■ **Task instructions**:
From the entries below, reproduce exactly the line containing "be passed to the called function.", the line containing "- The code below", and every line in between, with nothing added.

■ **Task input**:
----------------------------------------
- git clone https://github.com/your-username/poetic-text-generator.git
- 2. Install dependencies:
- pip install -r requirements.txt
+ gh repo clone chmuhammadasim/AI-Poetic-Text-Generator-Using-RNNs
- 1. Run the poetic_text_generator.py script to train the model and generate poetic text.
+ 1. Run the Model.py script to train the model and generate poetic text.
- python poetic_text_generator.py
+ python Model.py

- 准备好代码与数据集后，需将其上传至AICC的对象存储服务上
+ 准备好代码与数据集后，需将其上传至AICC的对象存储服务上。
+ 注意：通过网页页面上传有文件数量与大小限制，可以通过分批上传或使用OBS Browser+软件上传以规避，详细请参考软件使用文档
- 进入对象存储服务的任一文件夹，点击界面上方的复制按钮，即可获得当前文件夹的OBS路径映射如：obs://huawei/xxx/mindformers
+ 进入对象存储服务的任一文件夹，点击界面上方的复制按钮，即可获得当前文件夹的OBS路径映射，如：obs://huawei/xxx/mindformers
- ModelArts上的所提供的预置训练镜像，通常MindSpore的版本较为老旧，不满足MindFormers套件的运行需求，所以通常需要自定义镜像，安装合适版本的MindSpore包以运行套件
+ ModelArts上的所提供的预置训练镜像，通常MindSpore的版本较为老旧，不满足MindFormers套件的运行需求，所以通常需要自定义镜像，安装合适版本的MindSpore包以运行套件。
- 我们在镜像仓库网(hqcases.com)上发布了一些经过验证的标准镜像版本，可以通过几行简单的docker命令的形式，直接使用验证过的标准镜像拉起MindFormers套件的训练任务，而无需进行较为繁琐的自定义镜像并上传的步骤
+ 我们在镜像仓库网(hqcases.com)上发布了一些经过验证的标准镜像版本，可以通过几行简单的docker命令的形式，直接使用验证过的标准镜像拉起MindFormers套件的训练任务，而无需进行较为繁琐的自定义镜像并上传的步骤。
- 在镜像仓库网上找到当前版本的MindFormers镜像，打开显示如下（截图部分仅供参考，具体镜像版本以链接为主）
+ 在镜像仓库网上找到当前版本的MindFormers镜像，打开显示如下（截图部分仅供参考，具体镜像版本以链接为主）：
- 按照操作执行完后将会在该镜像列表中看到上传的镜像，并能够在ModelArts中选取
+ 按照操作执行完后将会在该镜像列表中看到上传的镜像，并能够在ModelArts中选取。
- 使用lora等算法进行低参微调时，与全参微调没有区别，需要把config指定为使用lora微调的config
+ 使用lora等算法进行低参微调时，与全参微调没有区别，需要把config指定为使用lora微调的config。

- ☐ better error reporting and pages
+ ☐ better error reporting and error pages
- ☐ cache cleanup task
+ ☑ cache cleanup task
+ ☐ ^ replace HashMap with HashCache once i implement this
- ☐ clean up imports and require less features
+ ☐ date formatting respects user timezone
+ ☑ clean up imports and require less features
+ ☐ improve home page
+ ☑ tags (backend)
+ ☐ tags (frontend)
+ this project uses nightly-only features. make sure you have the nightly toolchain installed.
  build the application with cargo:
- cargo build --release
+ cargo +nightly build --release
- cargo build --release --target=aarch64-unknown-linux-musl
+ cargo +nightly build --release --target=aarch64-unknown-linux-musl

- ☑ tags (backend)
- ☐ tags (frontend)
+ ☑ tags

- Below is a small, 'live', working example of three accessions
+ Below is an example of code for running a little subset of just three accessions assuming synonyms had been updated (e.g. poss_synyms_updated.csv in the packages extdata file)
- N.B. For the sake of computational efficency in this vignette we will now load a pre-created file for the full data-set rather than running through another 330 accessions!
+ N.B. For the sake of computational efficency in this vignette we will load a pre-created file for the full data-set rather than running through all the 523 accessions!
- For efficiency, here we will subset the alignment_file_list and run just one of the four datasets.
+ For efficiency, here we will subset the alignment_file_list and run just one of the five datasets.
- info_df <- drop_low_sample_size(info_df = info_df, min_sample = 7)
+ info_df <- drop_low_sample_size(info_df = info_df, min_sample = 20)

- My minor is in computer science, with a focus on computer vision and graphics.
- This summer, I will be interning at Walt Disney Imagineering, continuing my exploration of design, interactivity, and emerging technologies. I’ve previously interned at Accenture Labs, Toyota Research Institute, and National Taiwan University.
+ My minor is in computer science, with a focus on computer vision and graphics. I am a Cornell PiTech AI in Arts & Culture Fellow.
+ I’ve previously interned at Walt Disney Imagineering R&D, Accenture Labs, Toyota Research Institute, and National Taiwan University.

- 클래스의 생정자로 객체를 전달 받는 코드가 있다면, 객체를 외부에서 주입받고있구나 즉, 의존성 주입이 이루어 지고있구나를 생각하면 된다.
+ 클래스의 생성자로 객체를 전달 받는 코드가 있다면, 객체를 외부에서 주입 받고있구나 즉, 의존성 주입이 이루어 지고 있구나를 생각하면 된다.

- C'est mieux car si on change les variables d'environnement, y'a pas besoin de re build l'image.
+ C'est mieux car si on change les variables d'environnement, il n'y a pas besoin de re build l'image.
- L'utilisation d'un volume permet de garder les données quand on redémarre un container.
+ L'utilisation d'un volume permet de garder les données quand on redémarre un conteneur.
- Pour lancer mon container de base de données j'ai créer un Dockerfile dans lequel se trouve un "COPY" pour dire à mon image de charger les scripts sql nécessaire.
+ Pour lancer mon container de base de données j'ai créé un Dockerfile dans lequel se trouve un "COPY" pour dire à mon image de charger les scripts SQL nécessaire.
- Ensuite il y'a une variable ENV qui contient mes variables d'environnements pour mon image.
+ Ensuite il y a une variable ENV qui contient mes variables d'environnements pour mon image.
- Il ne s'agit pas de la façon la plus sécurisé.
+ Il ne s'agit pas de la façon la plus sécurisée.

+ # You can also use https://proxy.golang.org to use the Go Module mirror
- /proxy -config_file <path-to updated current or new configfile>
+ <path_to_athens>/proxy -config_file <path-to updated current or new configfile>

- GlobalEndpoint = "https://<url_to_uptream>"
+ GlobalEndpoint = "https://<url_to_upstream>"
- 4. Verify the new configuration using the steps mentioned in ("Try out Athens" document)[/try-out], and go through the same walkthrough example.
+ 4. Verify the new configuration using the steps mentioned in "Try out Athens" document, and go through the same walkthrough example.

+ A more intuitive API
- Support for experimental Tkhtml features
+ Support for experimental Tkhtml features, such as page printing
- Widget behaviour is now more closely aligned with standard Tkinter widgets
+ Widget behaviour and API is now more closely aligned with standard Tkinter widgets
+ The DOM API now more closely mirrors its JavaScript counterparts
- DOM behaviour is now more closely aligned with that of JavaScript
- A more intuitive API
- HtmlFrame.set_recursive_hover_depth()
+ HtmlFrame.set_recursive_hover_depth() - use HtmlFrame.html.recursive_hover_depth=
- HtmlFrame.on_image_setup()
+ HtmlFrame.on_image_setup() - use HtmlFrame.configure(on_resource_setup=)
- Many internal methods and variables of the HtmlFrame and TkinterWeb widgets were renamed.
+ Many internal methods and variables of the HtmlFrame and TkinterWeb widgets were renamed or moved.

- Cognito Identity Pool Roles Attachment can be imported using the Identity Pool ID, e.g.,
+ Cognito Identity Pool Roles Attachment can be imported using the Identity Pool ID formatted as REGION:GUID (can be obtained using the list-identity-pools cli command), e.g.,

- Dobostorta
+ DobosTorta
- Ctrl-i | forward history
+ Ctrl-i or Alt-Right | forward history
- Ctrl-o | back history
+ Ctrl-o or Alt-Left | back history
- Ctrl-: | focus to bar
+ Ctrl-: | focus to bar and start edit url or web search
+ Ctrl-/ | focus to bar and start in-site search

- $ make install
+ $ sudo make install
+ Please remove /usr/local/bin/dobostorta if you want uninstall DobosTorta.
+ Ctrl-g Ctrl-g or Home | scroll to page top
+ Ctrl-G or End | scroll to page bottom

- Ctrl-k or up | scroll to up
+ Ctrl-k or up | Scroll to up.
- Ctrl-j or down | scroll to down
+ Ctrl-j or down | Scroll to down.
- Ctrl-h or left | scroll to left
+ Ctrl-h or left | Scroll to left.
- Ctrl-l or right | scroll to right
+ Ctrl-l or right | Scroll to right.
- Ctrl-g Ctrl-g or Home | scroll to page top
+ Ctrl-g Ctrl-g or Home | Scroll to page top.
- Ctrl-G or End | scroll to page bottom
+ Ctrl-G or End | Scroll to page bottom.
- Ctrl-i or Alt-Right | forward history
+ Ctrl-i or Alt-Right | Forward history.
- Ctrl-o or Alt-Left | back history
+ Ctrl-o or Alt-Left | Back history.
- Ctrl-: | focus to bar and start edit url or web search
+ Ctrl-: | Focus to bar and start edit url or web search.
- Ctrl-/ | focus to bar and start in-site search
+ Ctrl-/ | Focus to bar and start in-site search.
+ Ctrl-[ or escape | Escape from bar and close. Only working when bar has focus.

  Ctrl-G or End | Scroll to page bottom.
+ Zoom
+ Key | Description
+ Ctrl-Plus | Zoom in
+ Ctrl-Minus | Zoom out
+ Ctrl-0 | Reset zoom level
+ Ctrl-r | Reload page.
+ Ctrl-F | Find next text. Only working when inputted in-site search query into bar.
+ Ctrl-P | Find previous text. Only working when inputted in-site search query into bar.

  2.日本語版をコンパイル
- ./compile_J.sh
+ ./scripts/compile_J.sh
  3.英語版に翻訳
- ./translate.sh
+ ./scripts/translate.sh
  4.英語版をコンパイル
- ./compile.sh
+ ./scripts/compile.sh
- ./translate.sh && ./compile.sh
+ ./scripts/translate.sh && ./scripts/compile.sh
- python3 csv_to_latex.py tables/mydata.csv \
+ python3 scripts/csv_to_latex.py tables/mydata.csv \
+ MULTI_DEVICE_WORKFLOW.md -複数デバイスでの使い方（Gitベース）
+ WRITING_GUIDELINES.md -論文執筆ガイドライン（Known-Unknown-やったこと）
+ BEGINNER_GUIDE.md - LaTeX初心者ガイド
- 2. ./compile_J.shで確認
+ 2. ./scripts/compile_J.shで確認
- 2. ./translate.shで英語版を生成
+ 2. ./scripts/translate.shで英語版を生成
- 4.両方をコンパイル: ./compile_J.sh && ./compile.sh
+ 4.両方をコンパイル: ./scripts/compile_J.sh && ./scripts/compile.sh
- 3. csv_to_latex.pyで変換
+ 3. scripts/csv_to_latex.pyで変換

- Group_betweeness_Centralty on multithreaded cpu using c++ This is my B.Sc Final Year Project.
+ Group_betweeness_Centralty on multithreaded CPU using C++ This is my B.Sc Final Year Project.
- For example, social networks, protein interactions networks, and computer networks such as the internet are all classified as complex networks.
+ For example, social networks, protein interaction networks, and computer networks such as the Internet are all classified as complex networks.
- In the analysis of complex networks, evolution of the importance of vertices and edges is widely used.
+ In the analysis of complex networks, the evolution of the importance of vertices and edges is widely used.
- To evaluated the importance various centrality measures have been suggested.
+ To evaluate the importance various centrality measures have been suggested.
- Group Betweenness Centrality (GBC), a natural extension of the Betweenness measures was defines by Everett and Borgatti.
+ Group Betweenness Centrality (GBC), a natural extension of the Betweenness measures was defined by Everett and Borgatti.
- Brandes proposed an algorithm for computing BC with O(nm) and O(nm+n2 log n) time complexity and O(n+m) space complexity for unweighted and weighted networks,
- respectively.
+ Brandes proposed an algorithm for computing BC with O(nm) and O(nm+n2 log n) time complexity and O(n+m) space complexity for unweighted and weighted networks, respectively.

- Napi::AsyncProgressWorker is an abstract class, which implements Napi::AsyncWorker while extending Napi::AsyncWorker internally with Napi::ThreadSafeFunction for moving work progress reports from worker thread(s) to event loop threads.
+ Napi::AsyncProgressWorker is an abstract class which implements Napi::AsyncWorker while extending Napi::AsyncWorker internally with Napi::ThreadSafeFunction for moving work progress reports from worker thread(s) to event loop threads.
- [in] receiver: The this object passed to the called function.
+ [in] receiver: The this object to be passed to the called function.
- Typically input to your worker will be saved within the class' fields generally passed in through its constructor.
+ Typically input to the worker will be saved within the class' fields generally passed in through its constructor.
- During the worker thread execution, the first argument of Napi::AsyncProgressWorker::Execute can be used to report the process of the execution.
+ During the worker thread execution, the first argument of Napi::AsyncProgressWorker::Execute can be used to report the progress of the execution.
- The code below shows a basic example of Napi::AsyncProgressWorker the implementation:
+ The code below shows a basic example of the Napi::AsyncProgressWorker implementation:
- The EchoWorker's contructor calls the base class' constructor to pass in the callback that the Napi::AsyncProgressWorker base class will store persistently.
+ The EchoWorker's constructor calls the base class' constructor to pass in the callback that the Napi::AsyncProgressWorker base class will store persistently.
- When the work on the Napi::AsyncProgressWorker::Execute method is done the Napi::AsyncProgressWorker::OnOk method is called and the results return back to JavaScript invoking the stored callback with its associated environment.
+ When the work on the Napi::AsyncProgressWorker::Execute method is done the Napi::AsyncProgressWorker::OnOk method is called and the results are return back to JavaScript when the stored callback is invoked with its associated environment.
----------------------------------------
■ **Exercise answer**:
+ [in] receiver: The this object to be passed to the called function.
- Typically input to your worker will be saved within the class' fields generally passed in through its constructor.
+ Typically input to the worker will be saved within the class' fields generally passed in through its constructor.
- During the worker thread execution, the first argument of Napi::AsyncProgressWorker::Execute can be used to report the process of the execution.
+ During the worker thread execution, the first argument of Napi::AsyncProgressWorker::Execute can be used to report the progress of the execution.
- The code below shows a basic example of Napi::AsyncProgressWorker the implementation:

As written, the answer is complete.